The records below are to be restated word for word; their pictures are not.

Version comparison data
- Opening Delimiter -
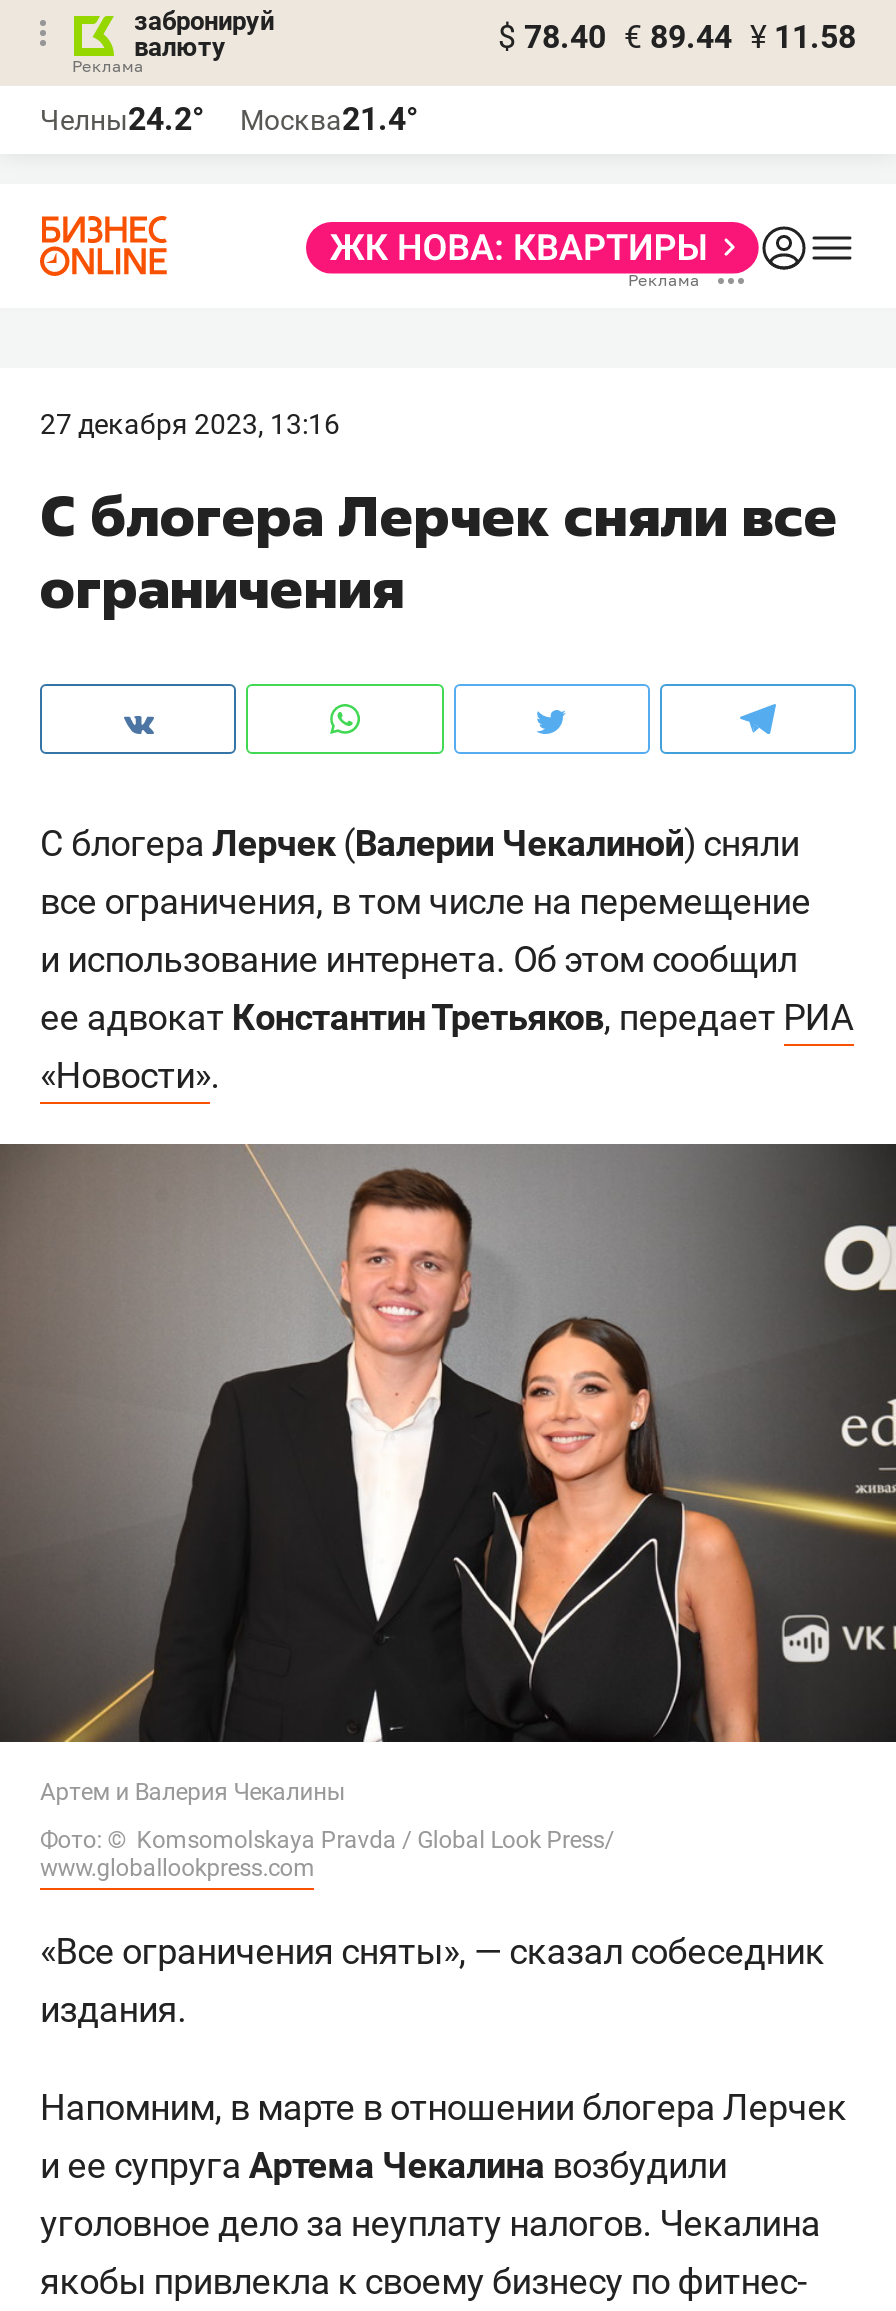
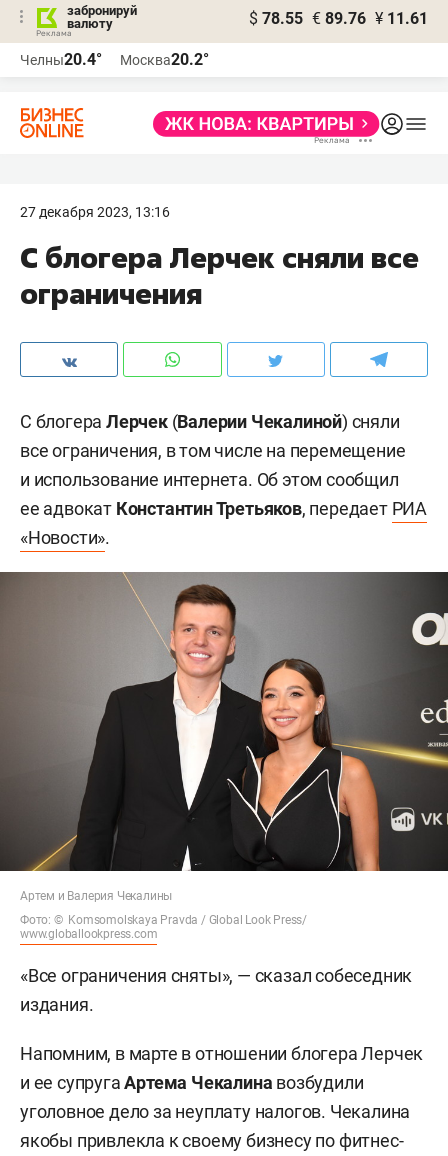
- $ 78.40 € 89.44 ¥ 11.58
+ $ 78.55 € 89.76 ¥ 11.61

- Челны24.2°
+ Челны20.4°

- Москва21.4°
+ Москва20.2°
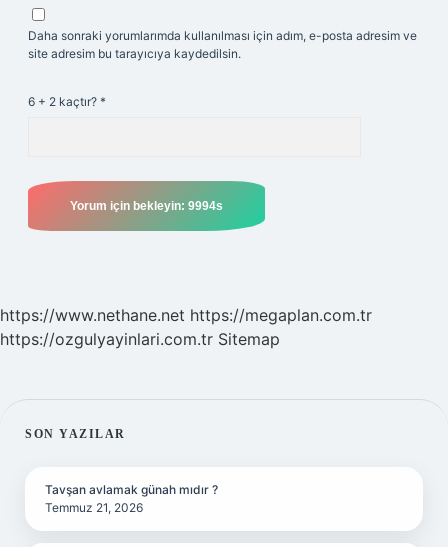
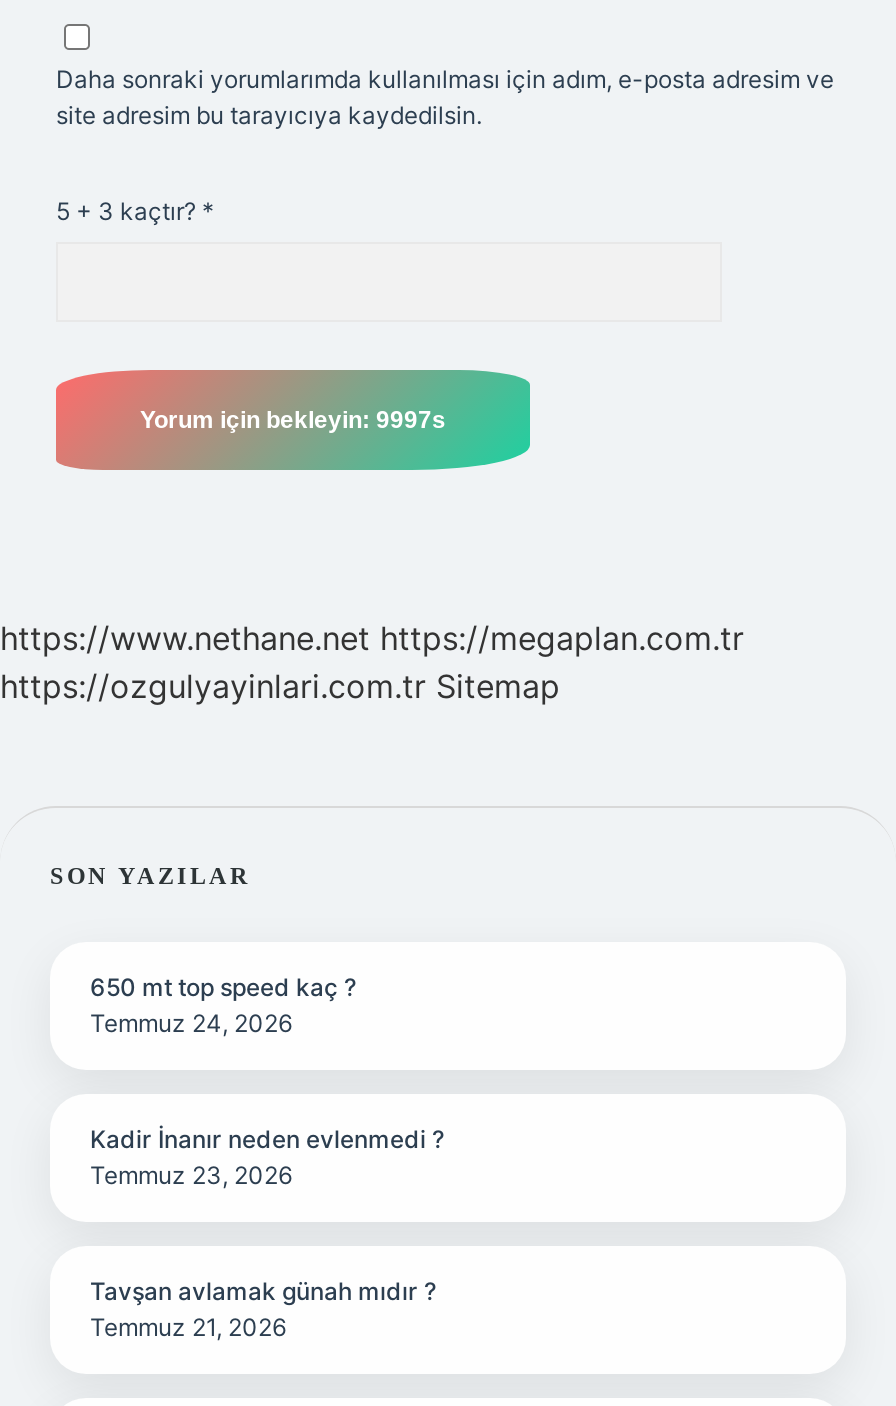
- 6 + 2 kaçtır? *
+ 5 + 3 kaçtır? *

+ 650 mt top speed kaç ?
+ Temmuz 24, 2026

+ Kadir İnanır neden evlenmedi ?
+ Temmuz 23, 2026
- Closing Delimiter -
▶ Written solution
- $ 78.40 € 89.44 ¥ 11.58
+ $ 78.55 € 89.76 ¥ 11.61

- Челны24.2°
+ Челны20.4°

- Москва21.4°
+ Москва20.2°
- 6 + 2 kaçtır? *
+ 5 + 3 kaçtır? *

+ 650 mt top speed kaç ?
+ Temmuz 24, 2026

+ Kadir İnanır neden evlenmedi ?
+ Temmuz 23, 2026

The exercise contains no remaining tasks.